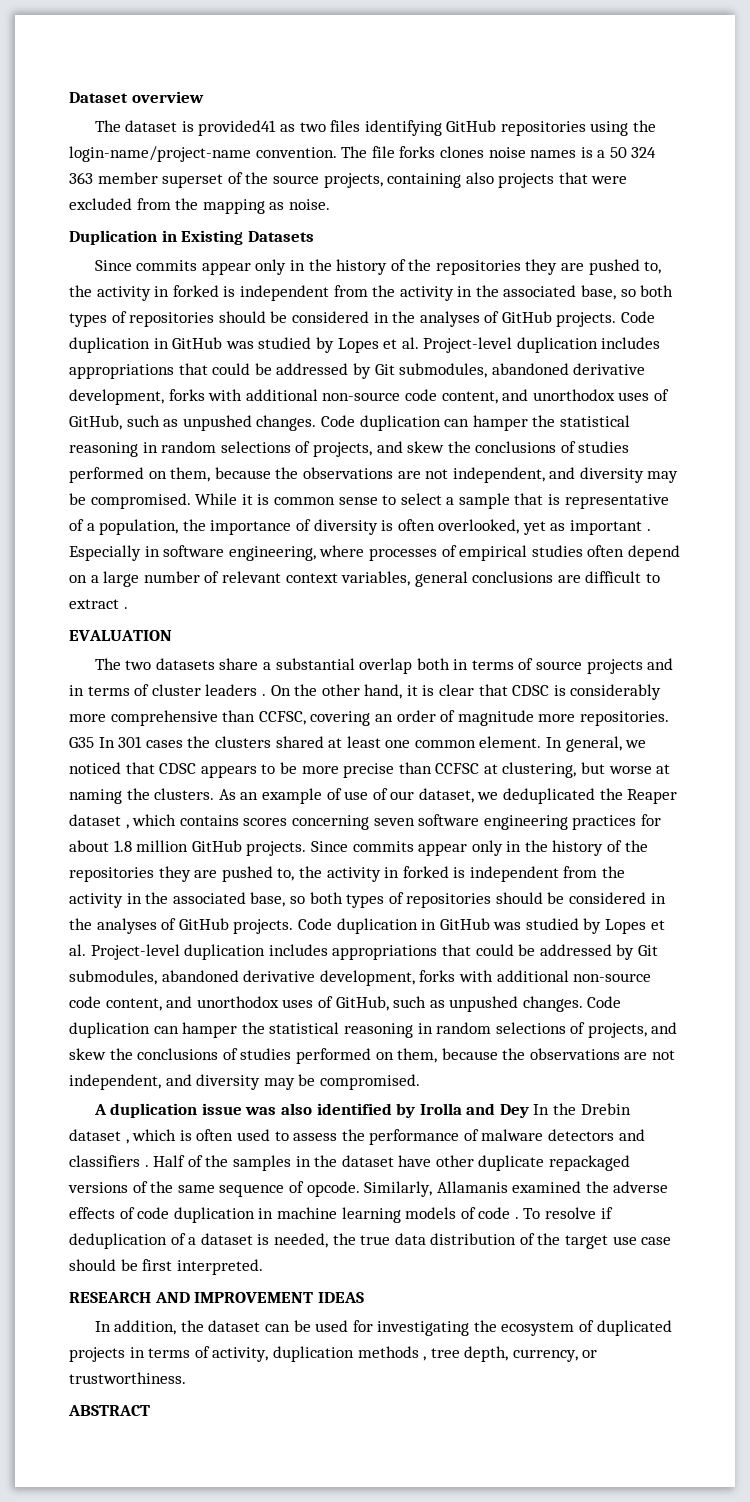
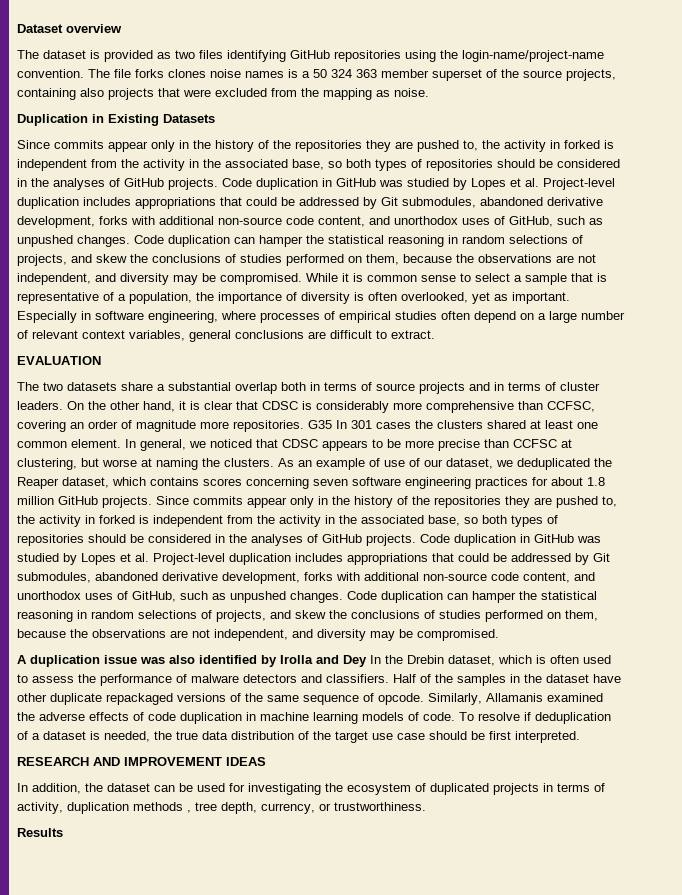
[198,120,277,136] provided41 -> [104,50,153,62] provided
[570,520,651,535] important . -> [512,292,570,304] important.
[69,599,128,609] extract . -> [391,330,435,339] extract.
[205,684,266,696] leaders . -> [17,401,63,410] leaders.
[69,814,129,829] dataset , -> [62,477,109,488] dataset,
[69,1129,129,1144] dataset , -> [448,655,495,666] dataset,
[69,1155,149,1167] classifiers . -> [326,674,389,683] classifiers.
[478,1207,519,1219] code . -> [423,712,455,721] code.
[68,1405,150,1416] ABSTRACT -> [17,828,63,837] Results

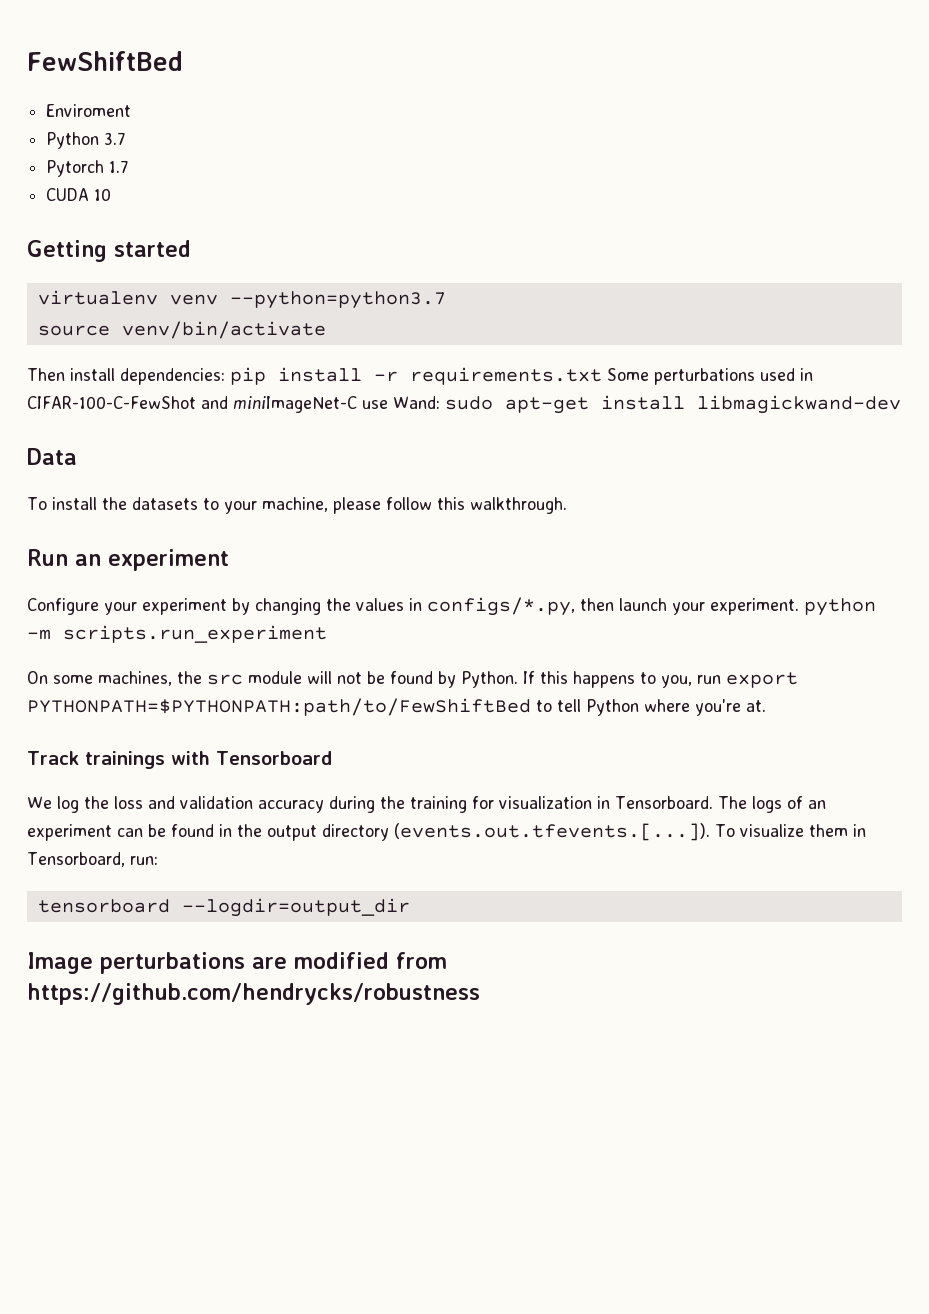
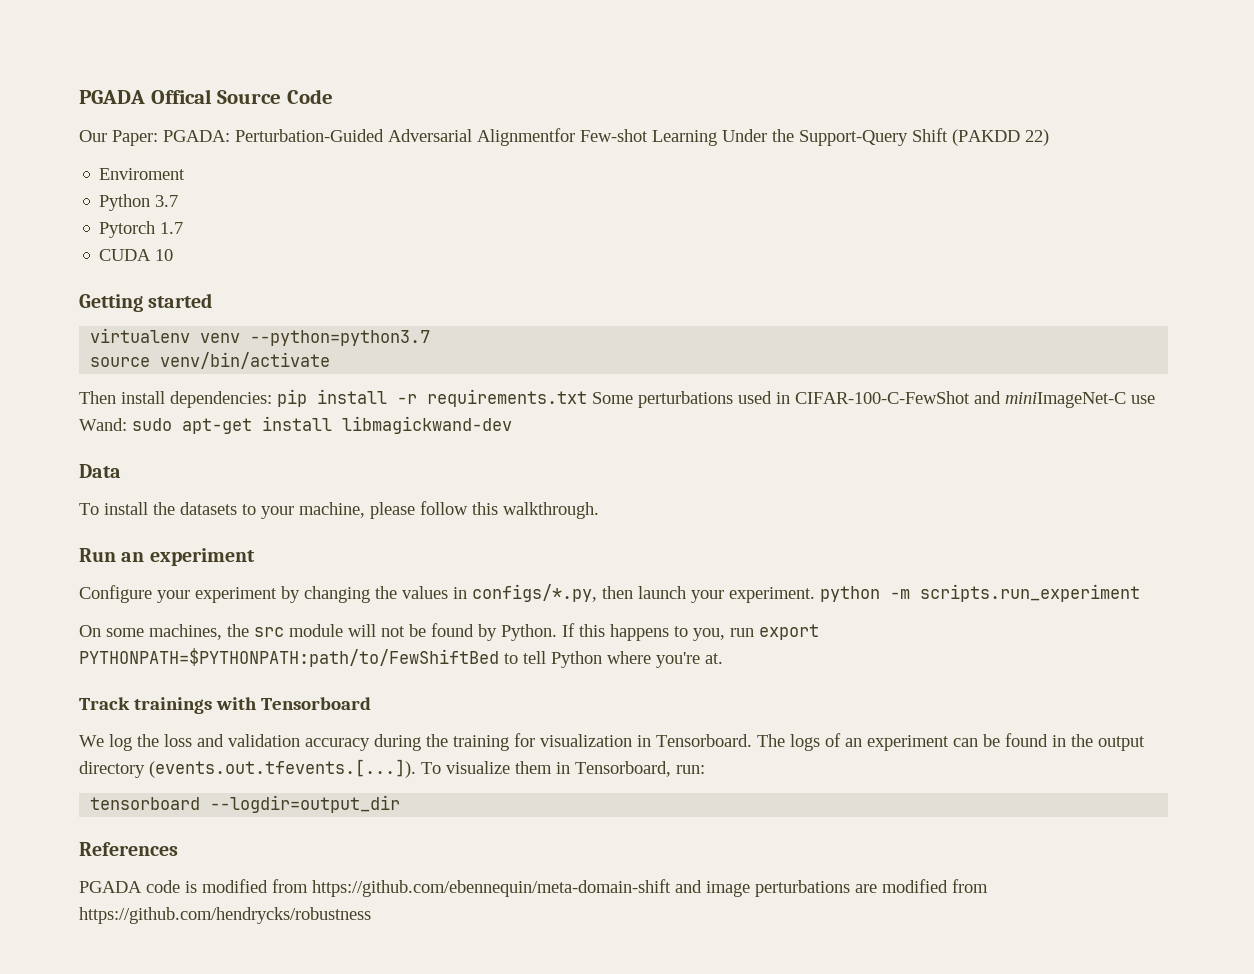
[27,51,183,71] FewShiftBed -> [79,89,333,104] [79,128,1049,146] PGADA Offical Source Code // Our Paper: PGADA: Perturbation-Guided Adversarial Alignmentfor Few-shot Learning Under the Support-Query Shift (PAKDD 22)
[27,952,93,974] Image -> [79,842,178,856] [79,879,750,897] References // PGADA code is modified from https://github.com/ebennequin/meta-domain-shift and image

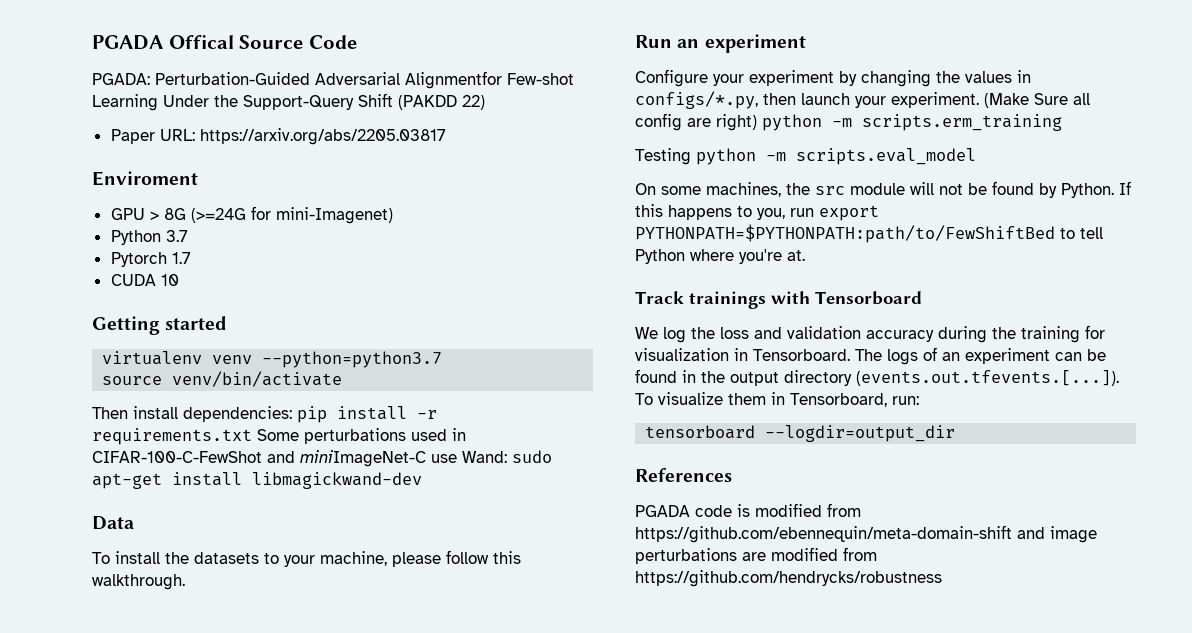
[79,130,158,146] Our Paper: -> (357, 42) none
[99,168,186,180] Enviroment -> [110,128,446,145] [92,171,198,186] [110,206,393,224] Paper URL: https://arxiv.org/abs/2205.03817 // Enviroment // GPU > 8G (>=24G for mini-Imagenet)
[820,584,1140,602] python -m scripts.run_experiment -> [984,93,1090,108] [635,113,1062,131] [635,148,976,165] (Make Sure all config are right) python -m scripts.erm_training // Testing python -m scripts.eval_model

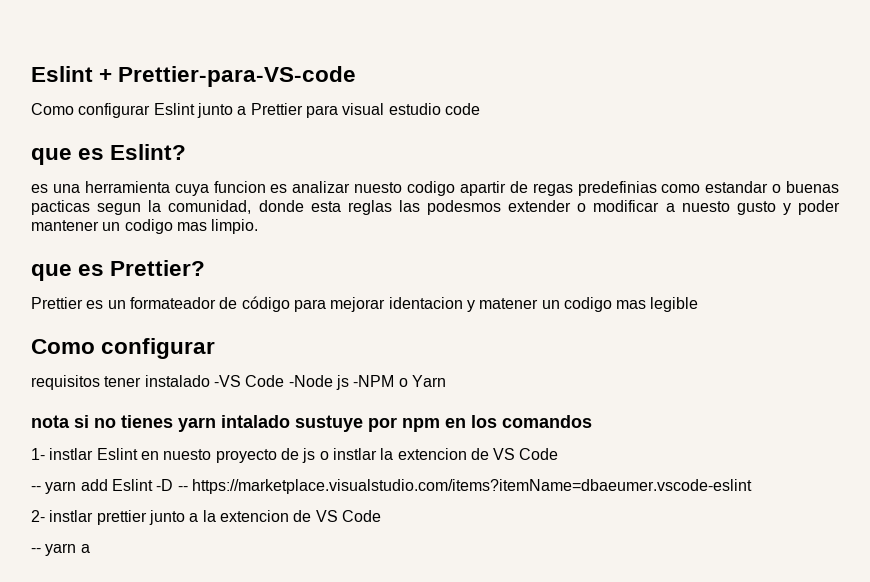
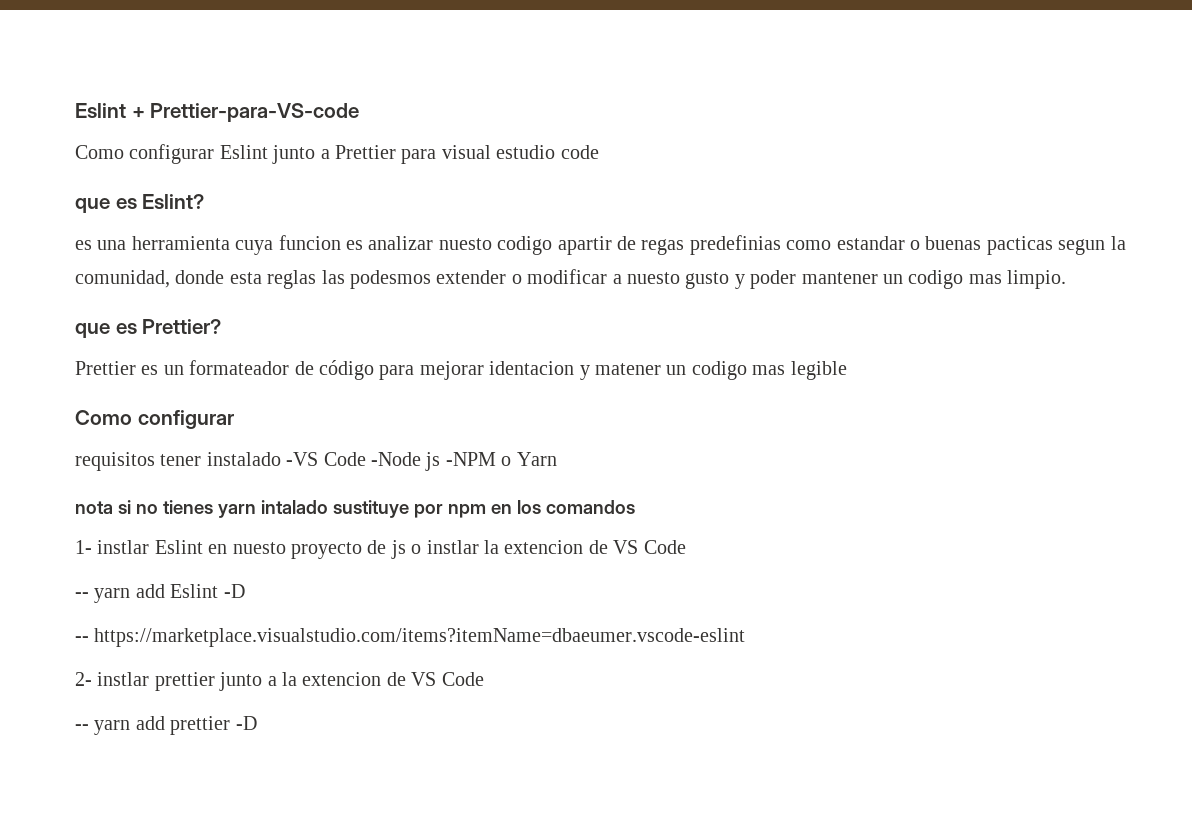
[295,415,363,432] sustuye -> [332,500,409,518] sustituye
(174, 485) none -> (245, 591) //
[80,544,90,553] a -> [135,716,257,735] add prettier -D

• **INSTRUCTIONS TO FOLLOW**
Start at the top line above and repeat the records verbatim, leaving images out.

• **WRITTEN ANSWER**
[198,120,277,136] provided41 -> [104,50,153,62] provided
[570,520,651,535] important . -> [512,292,570,304] important.
[69,599,128,609] extract . -> [391,330,435,339] extract.
[205,684,266,696] leaders . -> [17,401,63,410] leaders.
[69,814,129,829] dataset , -> [62,477,109,488] dataset,
[69,1129,129,1144] dataset , -> [448,655,495,666] dataset,
[69,1155,149,1167] classifiers . -> [326,674,389,683] classifiers.
[478,1207,519,1219] code . -> [423,712,455,721] code.
[68,1405,150,1416] ABSTRACT -> [17,828,63,837] Results

[27,51,183,71] FewShiftBed -> [79,89,333,104] [79,128,1049,146] PGADA Offical Source Code // Our Paper: PGADA: Perturbation-Guided Adversarial Alignmentfor Few-shot Learning Under the Support-Query Shift (PAKDD 22)
[27,952,93,974] Image -> [79,842,178,856] [79,879,750,897] References // PGADA code is modified from https://github.com/ebennequin/meta-domain-shift and image

[79,130,158,146] Our Paper: -> (357, 42) none
[99,168,186,180] Enviroment -> [110,128,446,145] [92,171,198,186] [110,206,393,224] Paper URL: https://arxiv.org/abs/2205.03817 // Enviroment // GPU > 8G (>=24G for mini-Imagenet)
[820,584,1140,602] python -m scripts.run_experiment -> [984,93,1090,108] [635,113,1062,131] [635,148,976,165] (Make Sure all config are right) python -m scripts.erm_training // Testing python -m scripts.eval_model

[295,415,363,432] sustuye -> [332,500,409,518] sustituye
(174, 485) none -> (245, 591) //
[80,544,90,553] a -> [135,716,257,735] add prettier -D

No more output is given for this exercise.